Sending regular meter readings to your energy supplier means accurate bills. You also won't be held responsible for energy you didn't use.
Here's a rundown of the most common types of gas meter. They measure the amount of gas you use in either cubic metres (m3) or cubic feet (ft3), and you're charged based on whatever tariff you've agreed with your supplier.
If you haven't got a smart meter or prepayment meter, you've got a credit meter, which is what we'll cover here.
Your gas supplier will use your meter readings to make sure your actual usage matches the estimated usage your monthly direct debit is based on. If you don't send regular meter readings, you could be underpaying for the gas you're using and end up with a bill at the end of your contract.
If you're on a capped energy deal, your gas bills are based on an estimate of the energy you'll use, not your actual usage. If you don't send meter readings, and consistently use more than your energy provider estimated. You'll get a bill for the difference at the end of your contract.
If you want more info about bills, check out the ultimate guide to bills!
Metric Gas meter
Reading – 08053
This metric gas meter has a reading of 08053, and is measured in cubic meters.
For this type of meter you need to ignore any numbers in red, only reading the dials in black left to right.
Imperial Gas Meter
Reading – 7578.
This gas meter type measures in cubic feet.
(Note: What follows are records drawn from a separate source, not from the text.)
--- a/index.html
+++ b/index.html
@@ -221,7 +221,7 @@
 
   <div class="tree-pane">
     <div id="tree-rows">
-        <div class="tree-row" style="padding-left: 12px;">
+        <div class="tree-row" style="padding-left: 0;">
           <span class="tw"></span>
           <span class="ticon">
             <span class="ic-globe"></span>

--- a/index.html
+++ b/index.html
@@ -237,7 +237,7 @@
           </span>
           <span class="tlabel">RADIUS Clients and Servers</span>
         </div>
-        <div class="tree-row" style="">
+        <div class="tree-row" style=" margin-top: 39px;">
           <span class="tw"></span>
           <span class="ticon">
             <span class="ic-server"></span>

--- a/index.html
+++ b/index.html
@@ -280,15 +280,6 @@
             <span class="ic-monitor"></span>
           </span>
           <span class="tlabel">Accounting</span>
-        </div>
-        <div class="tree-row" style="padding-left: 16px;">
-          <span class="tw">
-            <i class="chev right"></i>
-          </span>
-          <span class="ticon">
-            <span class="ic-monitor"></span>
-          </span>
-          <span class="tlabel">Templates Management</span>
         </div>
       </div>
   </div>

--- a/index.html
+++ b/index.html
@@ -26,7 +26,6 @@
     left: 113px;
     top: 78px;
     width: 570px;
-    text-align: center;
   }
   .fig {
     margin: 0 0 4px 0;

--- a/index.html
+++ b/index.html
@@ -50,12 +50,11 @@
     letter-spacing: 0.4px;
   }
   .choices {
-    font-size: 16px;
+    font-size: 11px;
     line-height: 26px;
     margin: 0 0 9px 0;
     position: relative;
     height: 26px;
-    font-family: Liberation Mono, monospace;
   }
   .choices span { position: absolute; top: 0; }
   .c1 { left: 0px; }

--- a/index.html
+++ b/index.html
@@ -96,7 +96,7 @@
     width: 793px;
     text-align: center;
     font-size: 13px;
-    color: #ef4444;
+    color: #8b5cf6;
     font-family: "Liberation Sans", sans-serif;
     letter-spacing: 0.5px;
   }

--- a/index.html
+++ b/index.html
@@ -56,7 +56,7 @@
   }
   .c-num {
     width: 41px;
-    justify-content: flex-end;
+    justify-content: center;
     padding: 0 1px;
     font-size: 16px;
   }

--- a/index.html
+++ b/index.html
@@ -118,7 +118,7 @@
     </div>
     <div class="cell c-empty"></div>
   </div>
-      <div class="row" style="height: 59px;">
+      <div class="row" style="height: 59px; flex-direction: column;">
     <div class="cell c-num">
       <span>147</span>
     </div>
The numbers in the black dials are the meter reading your supplier would need.
Imperial gas meter
Reading – 1098.
This meter looks a little different to the other example above. This is normal, and they should be read in the same way. There's a lot of variety when it comes to how meters look, but they way you take readings should stay more or less the same.
Dial gas meter
Reading this type of meter can be confusing, and there's a reason they're not as common as they used to be! Each dial turns in the opposite directly to the one before, which is important when it comes to figuring out which is the lower number in a moment.
- Read the dials from left to right. Ignore red dials or dials marked 1/10 if there are any. There aren't on this example.
- If the pointer is between two numbers, the lower one is what you need to write down. If the pointer is pointing straight at a number, write it down and underline it.
- For any underlined numbers, check the dial to the right. If that dial's pointer is between 9 and 0, subtract 1 from the underlined number.
- e.g. If you originally wrote down 5, change it to 4.